- Born: Raisa Alekseevna Belskikh 28 April 1934 Bereznyagovka [ca; ce; hy; pl; ru; uk], Usmansky District, Central Black Earth Oblast, Russian Soviet Federative Socialist Republic
- Died: 13 July 2012 (aged 78)
- Occupation: Agronomist
- Years active: 1957–2000
- Awards: Hero of Socialist Labour; Order of Lenin (x2);

= Raisa Belskikh =

Russian agronomist

Raisa Alekseevna Belskikh (Раиса Алексеевна Бельских; 28 April 1934 – 13 July 2012) was a Russian agronomist. She was a branch agronomist at the Mikhailovsky sugar beet state farm until she was promoted to branch manager. Belskikh was later director of the Leninsky Put state farm and was involved in the women's movement in the Novousmansky District. She was a candidate member of the Central Committee of the Communist Party of the Soviet Union from 1966 to 1971. Belskikh was awarded two Orders of Lenin and the title of Hero of Socialist Labour.

== Early life ==
Belskikh was born in the village of Bereznyagovka, Usmansky District, Central Black Earth Oblast (today the Lipetsk Oblast) on 28 April 1934. She was the eleventh and youngest child of her peasant family. When Belskikh was four years old, she and her family relocated to the village of Dryazgi. She was educated at the seven-year school in Dryazgi and then at the secondary school in the village of Oktyabrskoye. Belskikh graduated from the agronomy department of the Voronezh State Agrarian University in 1957.

== Career ==
After graduation, she was sent to work as a branch agronomist at the Mikhailovsky sugar beet state farm, Paninsky District in 1957, and was mentored by Stepan Stepanovich Ivakhnenko. Belskikh left the job in 1961. Between 1961 and 1973, she served as branch manager at the Mikhailovsky state farm. In 1973, Belskikh moved to Novaya Usman. She was appointed director of the Leninsky Put state farm, Novousmansky District and she remained in the job until 1989. During her directorship, the farm commissioned 270 apartments, 100 of which had all the necessary amenities. Belskikh oversaw the construction of a potato storage facility, a two-story livestock farmouse, a feed mill, two poultry houses, five cattle sheds paved a threshing floor with a powerful grain cleaning machine, a grain warehouse, and a garage, and installed a sawmill. The Leninsky Put state farm became a leader in the region in milk yield, grain yield, and potato production. After retiring, she was chair of the district environmental protection committee for 11 years.

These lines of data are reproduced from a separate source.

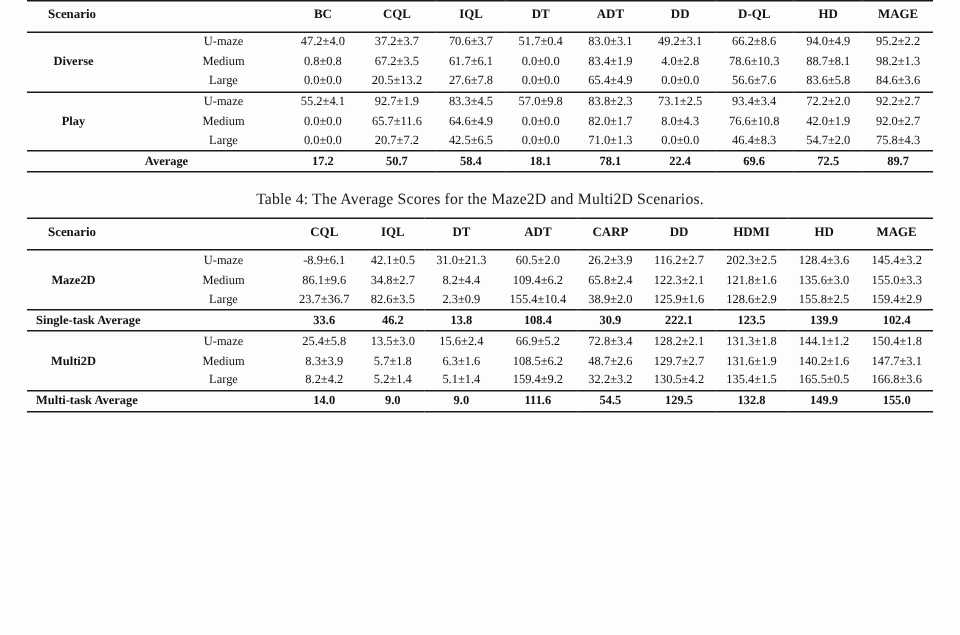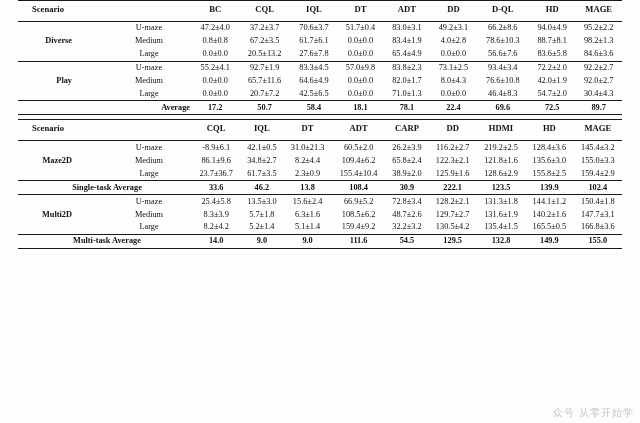--- a/index.html
+++ b/index.html
@@ -55,7 +55,7 @@
   }
   .scen-head { text-align: left; padding-left: 14px; width: 66px; }
   .grp {
-    text-align: right;
+    text-align: center;
     padding-left: 8px;
     font-weight: bold;
     vertical-align: middle;

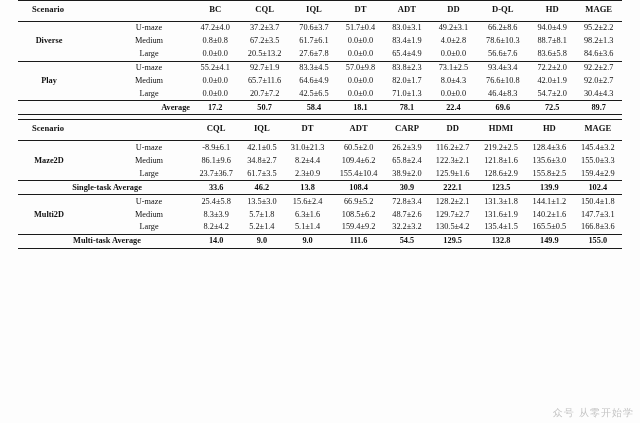--- a/index.html
+++ b/index.html
@@ -187,7 +187,7 @@
         <td>0.0±0.0</td>
         <td>46.4±8.3</td>
         <td>54.7±2.0</td>
-        <td class="bold">30.4±4.3</td>
+        <td class="bold">75.8±4.3</td>
       </tr>
 
       <tr class="rule-mid rule-bot avg-row">

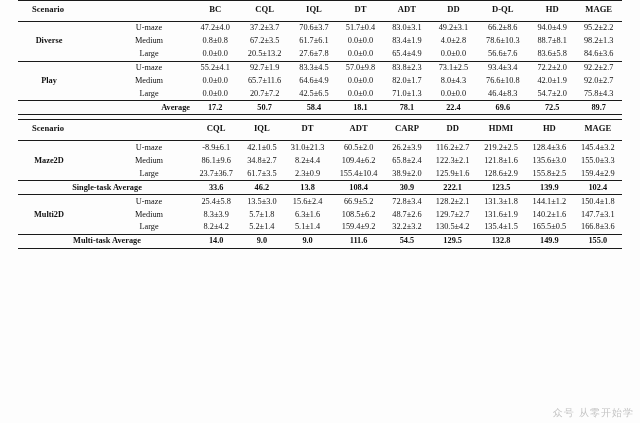--- a/index.html
+++ b/index.html
@@ -70,7 +70,7 @@
   .bold { font-weight: normal; }
   .avg-row td { font-weight: bold; }
   .avg-label {
-    text-align: right;
+    text-align: center;
     padding-left: 14px;
     font-weight: bold;
   }

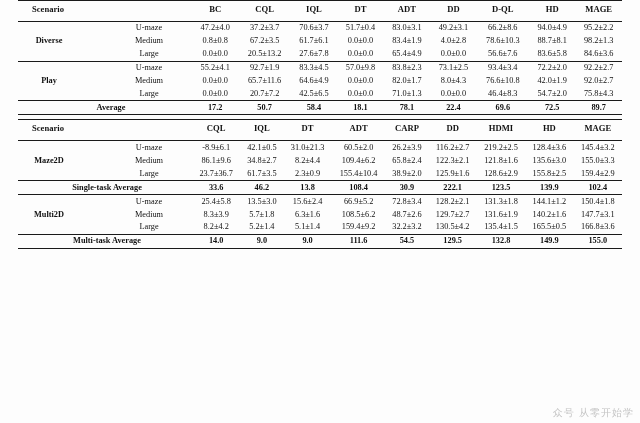--- a/index.html
+++ b/index.html
@@ -207,6 +207,7 @@
 
   <div class="spacer"></div>
 
+  <div class="caption">Table 4: The Average Scores for the Maze2D and Multi2D Scenarios.</div>
 
   <table>
     <thead>

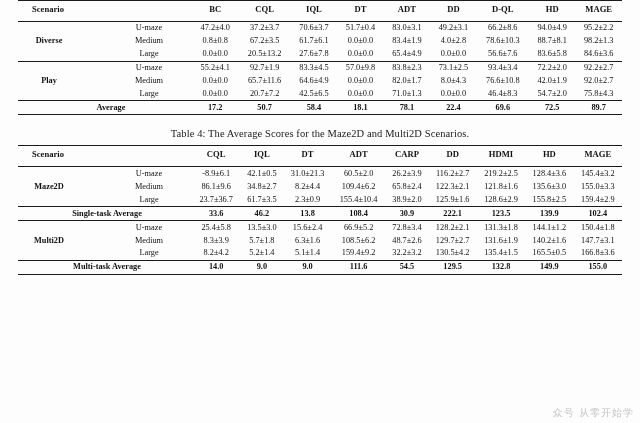--- a/index.html
+++ b/index.html
@@ -234,7 +234,7 @@
         <td>60.5±2.0</td>
         <td>26.2±3.9</td>
         <td>116.2±2.7</td>
-        <td>219.2±2.5</td>
+        <td>202.3±2.5</td>
         <td>128.4±3.6</td>
         <td class="bold">145.4±3.2</td>
       </tr>

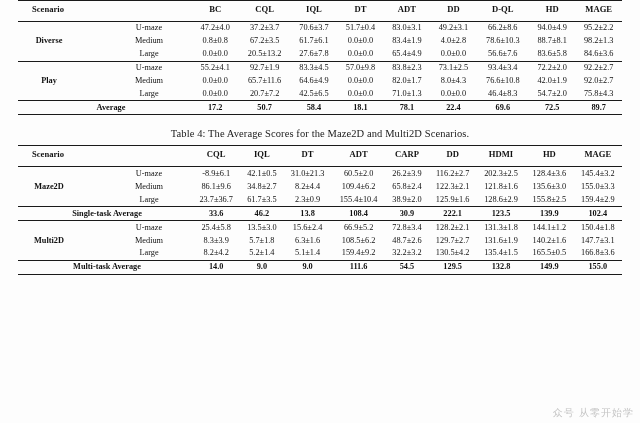--- a/index.html
+++ b/index.html
@@ -253,7 +253,7 @@
       <tr>
         <td class="sub">Large</td>
         <td>23.7±36.7</td>
-        <td>61.7±3.5</td>
+        <td>82.6±3.5</td>
         <td>2.3±0.9</td>
         <td>155.4±10.4</td>
         <td>38.9±2.0</td>

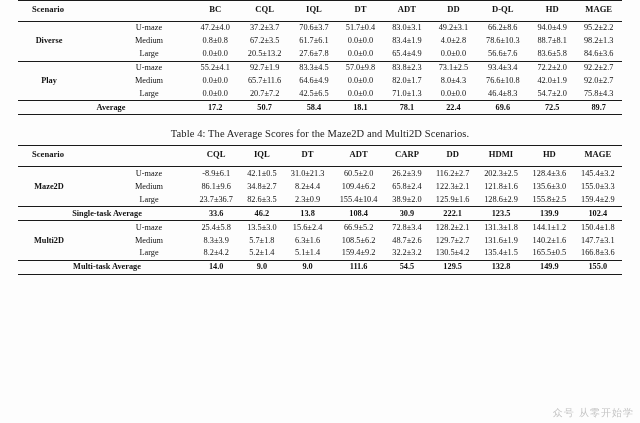--- a/index.html
+++ b/index.html
@@ -75,7 +75,7 @@
     font-weight: bold;
   }
   .avg-label-wide {
-    text-align: center;
+    text-align: left;
     padding-left: 6px;
     font-weight: bold;
     margin-left: 28px;

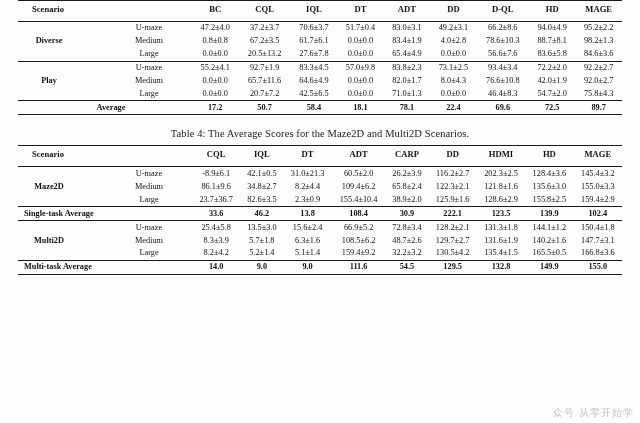--- a/index.html
+++ b/index.html
@@ -329,7 +329,6 @@
     </tbody>
   </table>
 
-  <div class="watermark">众号 从零开始学</div>
 </div>
 
 </body></html>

In 1960, Belskikh joined the Communist Party of the Soviet Union. At the 23rd Congress of the Communist Party of the Soviet Union, she was elected as a candidate member of the Central Committee of the Communist Party of the Soviet Union from 1966 to 1971. Additionally, Belskikh was elected as a deputy of the District Council and a member of the Voronezh Regional Committee of the CPSU. She led the women's movement in the Novousmansky District. From the start, Belskikh organised public discussions around women's issues, conducted checks and assistance for disadvantaged families, provided employment and childcare vouchers to single mothers, allocated apartments to large families, organised summer vacations for children from low-income families, district and village celebrations dedicated to International Women's Day (8 March) and Mother's Day became a tradition. Using her authority and the support of local government bodies, farm and enterprise leaders, Belskikh raised funds to provide gifts for working women in the district, mothers of large families, and the district's workers.

== Death ==
She died on 13 July 2012, and was buried in Novaya Usman.

== Recognition ==
Belskikh was awarded the title of Hero of Socialist Labour and the Order of Lenin and the Hammer and Sickle gold medal by the Decree of the Presidium of the Supreme Soviet of the Soviet Union on 23 June 1966. In 1967, she was awarded the Gold Medal of the Exhibition of Achievements of National Economy. Belskikh was awarded a second Order of Lenin in 1971. Two busts of her were installed in the village of Panino and Novaya Usman.